The provincial Auditor General delivered another of his regular reports on matters financial last week, and once again sermonized about our dire fiscal condition. It marked the second time in less than a year that Michael Pickup saw fit to spice up an otherwise routine presentation with his own headline-grabbing views about Nova Scotia’s finances. And just as he did last February, the AG  left out facts that would get in the way of his dour analysis.

As argued in my post of Feb. 26 (“New AG picks up where Lapointe left off”) Pickup’s initial foray into the politically-loaded issue of fiscal policy inappropriately used five-year comparisons with a selected group of provinces to support his grim view of Nova Scotia’s debt picture. He included in his analysis two provinces – Saskatchewan and Newfoundland – whose finances improved immensely over the five-year period with the run up in petroleum or potash prices. He ignored the fact that among the seven provinces without significant resource revenues, Nova Scotia had the smallest increase in net debt per-capita between 2009 and 2014. But by including the two resource-rich provinces, Pickup made Nova Scotia look like a C-, rather than near the top of the class in fiscal prudence.

In his latest exercise, Pickup conceded that with a significant decline in the deficit in 2014-15 Nova Scotia’s financial condition improved, but also noted an “overall unfavourable five-year trend.” In demonstrating that five-year trend, he dispenses with comparisons and editorializes based solely on Nova Scotia’s performance over the last five years.  The reason he gives for dropping the comparisons with other provinces to show the supposedly unfavourable trend is that “not all comparable jurisdictions’ public accounts have been released.” That reasoning is somewhat peculiar, given that Finance Canada’s annual Fiscal Reference Tables, based on the 2014-15 public accounts of the federal government and the provinces, were published in September and can be found at http://www.fin.gc.ca/frt-trf/2015/frt-trf15-eng.pdf.

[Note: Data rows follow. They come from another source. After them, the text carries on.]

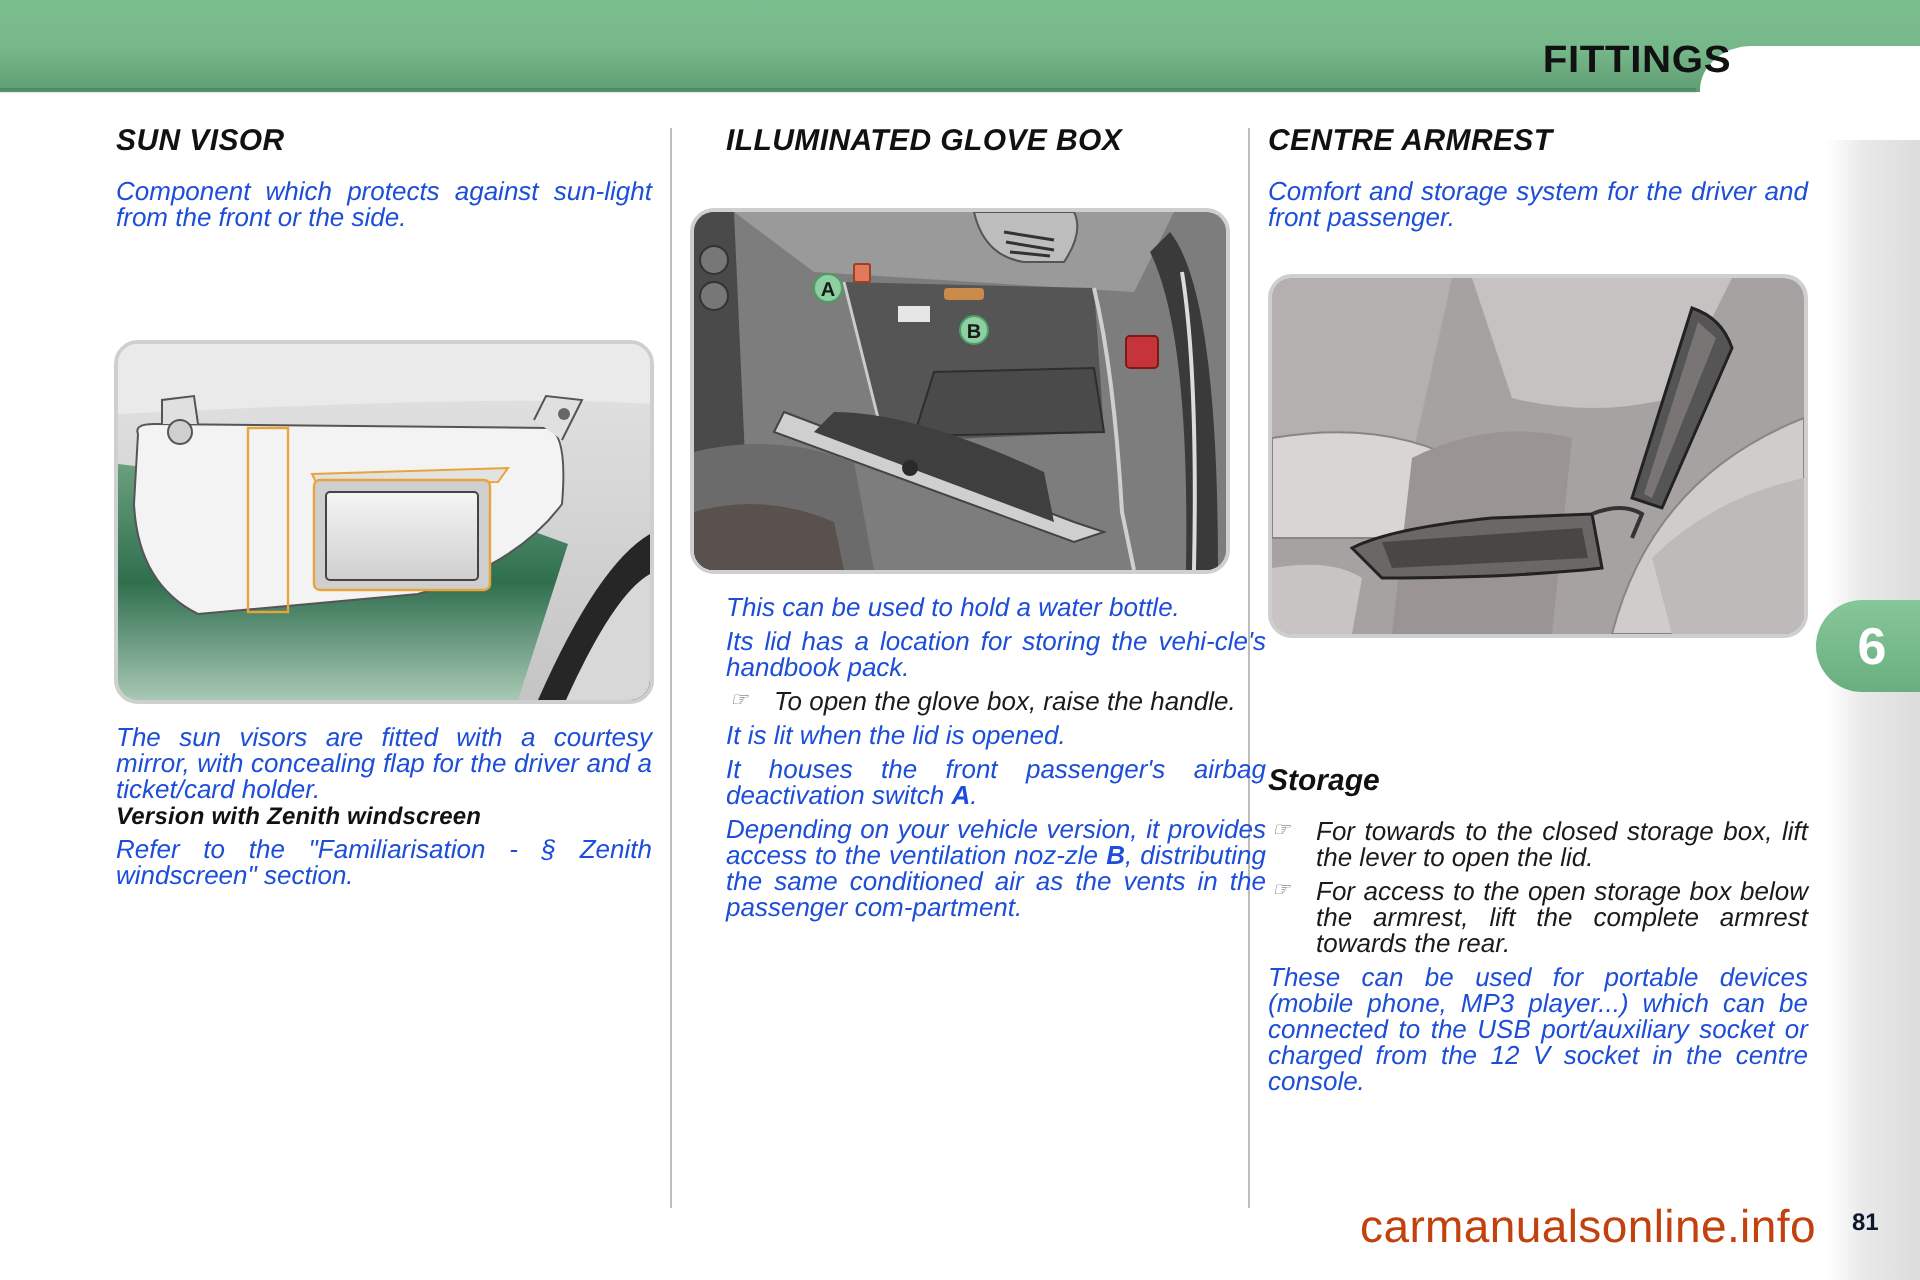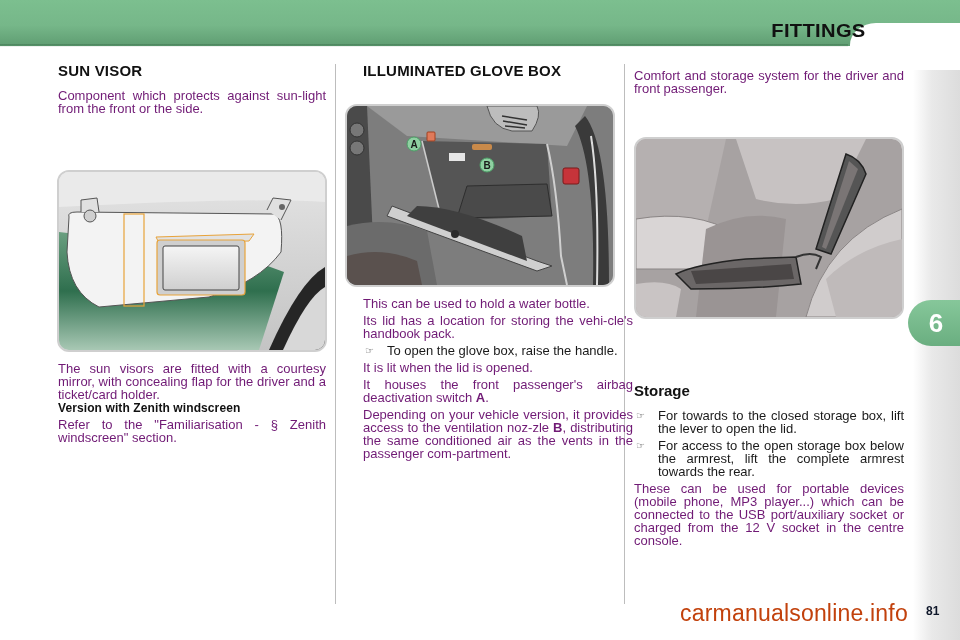--- a/index.html
+++ b/index.html
@@ -49,29 +49,29 @@
     position: absolute; left: 680px; top: 600px; font-size: 23px; color: #c2410c;
     letter-spacing: 0.2px;
   }
 
   
   .divider { position: absolute; top: 64px; width: 1px; height: 540px; background: #bdbdbd; }
   .divider.d1 { left: 335px; }
   .divider.d2 { left: 624px; }
 
   
-  .col { position: absolute; top: 60px; font-size: 13px; line-height: 13px; }
+  .col { position: absolute; top: 60px; font-size: 13px; line-height: 13px; font-style: italic; }
   .col1 { left: 58px; width: 268px; }
   .col2 { left: 363px; width: 270px; }
   .col3 { left: 634px; width: 270px; }
 
   h2 { font-size: 15px; font-weight: bold; line-height: 18px; letter-spacing: 0.2px; color: #111; }
   h3 { font-size: 15px; font-weight: bold; line-height: 18px; color: #111; margin-top: 48px; }
   h4 { font-size: 12px; font-weight: bold; line-height: 14px; color: #111; letter-spacing: 0.1px; }
-  p { text-align: justify; color: #701a75; }
+  p { text-align: justify; color: #1d4ed8; }
   .bullet { display: flex; text-align: justify; }
   .bullet .glyph { flex: 0 0 24px; font-size: 10px; color: #555; padding-left: 2px; line-height: 13px; }
   .bullet .btext { flex: 1; text-align: justify; }
 
   
   .illus {
     position: absolute; border-radius: 12px; overflow: hidden;
     border: 2px solid #cfcfcf;
   }
   .illus svg { display: block; }
@@ -186,20 +186,21 @@
   <div class="bullet" style="margin-top:4px;">
     <span class="glyph">☞</span>
     <span class="btext">To open the glove box, raise the handle.</span>
   </div>
   <p style="margin-top:4px;">It is lit when the lid is opened.</p>
   <p style="margin-top:4px;"><span>It houses the front passenger's airbag deactivation switch </span><b>A</b><span>.</span></p>
   <p style="margin-top:4px;"><span>Depending on your vehicle version, it provides access to the ventilation noz-zle </span><b>B</b><span>, distributing the same conditioned air as the vents in the passenger com-partment.</span></p>
 </div>
 
 <div class="col col3">
+  <h2 style="margin-top:2px;">CENTRE ARMREST</h2>
   <p style="margin-top:9px;">Comfort and storage system for the driver and front passenger.</p>
 </div>
 
 <div class="illus" style="left:634px; top:137px; width:270px; height:182px;">
   <svg width="266" height="178" viewBox="0 0 266 178">
     <rect width="266" height="178" fill="#a7a2a2"></rect>
     <path d="M0 0 L90 0 L70 90 L0 100 Z" fill="#b5b0b0"></path>
     <path d="M100 0 L230 0 L200 60 Q160 70 120 60 Z" fill="#c7c2c2"></path>
     <path d="M0 80 Q60 70 100 95 L90 130 L0 130 Z" fill="#d9d5d5" stroke="#8a8585"></path>
     <path d="M170 178 Q190 100 266 70 L266 178 Z" fill="#d0cccc" stroke="#8a8585"></path>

Had the AG included that readily available information in his analysis, the September fiscal numbers compiled by Finance Canada  would show that for the erstwhile “comparable jurisdictions” only Saskatchewan, with a small surplus, had a better fiscal record in 2014-15 than Nova Scotia. Newfoundland, hard hit by the drop in oil prices, experienced a huge 12.9% increase in its net debt last year. The other comparable provinces – P.E.I (up 2.4%), New Brunswick (up 3.2%) and Manitoba (up 8.3%) – all had increases in net debt last year higher than the 1.8% recorded by Nova Scotia. So, for that matter, did Quebec (5.0%) and Ontario (6.3%). Only British Columbia and Alberta managed to finish in the black,and in the case of the latter, we know that will not be repeated this year, thanks to oil prices. As for the five-year trend, Nova Scotia’s increase in net debt of  16.6% over five years from 2010 to 2015 was even  better than it was from 2009 to 2014. It was the lowest of any province except Alberta – and that includes resource-rich Saskatchewan with an increase of 46.8%. So, Nova Scotia may show an “unfavourable five-year trend”, but eight other provinces have trends that are even more unfavourable. 

Fiscal Reference was not the only data source the AG overlooked in staying aboard the McNeil government’s austerity bandwagon. Nova Scotia’s debt-to-GDP ratio improved in 2014-15, but you wouldn’t know that from the AG’s report. On the grounds that official GDP numbers were not yet available from Statistics Canada, Pickup used 2013-14 GDP numbers (apples) and 2014-15 debt numbers (oranges) to show a rounded-off debt-to-GDP ratio of 38% in 2014-15, same as in 2013-14. However, we know that Nova Scotia’s debt-to-GDP ratio dropped to 37.0% in 2014-15, down from 37.7% in 2013-14. We know it because it was reported in the Public Accounts for Nova Scotia and highlighted by Finance Minister Randy Delorey when the accounts were released in August. As Delorey put it in his covering letter:

“The Province’s Net Debt as at March 31, 2015 was $15.0 billion. Nova Scotia’s growth in real GDP was 1.6 per cent in the calendar year 2014 and an expected 1.4 per cent in the calendar year 2015. As a result, Net Debt-to-GDP for 2014-15 was 37.0 per cent, 0.7 percentage points lower than the prior year.” (Italics added)

Oops. If you can’t believe the Auditor General’s numbers, whose can you believe? In future,  Pickup should maybe concentrate on getting his numbers straight and leave the fiscal policy debate to elected politicians.